Change Risk

Description

Let "Arbiter" be a service that provides change risk assessment information for a given node at the current time. Further, let Arbiter be assumed to consider information from ServiceNow—node ownership, escalation status, maintenance window, peak business hours, other data points—and produce a simple matrix of change risk-to-permitted decisions. Low-risk change: permitted. Medium-risk change: not permitted. And so forth.

This module provides Puppet code patterns and constructs that let developers declare their code with change risk information.
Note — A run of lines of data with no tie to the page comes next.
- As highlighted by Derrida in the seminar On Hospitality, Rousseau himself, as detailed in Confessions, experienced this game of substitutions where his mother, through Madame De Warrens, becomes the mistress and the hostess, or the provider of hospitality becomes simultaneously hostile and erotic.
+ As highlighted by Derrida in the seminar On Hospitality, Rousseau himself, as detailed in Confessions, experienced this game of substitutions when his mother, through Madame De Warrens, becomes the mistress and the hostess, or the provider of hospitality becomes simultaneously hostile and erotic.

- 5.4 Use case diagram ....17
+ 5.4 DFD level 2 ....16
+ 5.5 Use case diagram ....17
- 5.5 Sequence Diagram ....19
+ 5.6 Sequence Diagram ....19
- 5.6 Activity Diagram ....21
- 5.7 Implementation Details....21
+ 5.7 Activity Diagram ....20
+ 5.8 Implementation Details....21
The constructs will allow Puppet to selectively and automatically tag and/or no-op configuration elements according to the current change risk tolerance permitted by Arbiter.

Usage

Configure permissible change risks

For testing or semi-permanent configuration, this can just be done in Hiera yaml.

change_risk::permitted_risk:
  high:    false
  medium:  true
  low:     true
  unknown: true

See setup for more ways to to source this information.

Use `change_risk()` in code

To mark a class with an assessed change risk, call the change_risk() function at the top of the class.

class profile::dangerous {
  change_risk('high')

  # ...
}

To mark a non-class block of code with an assessed change risk, call the change_risk() function with a block.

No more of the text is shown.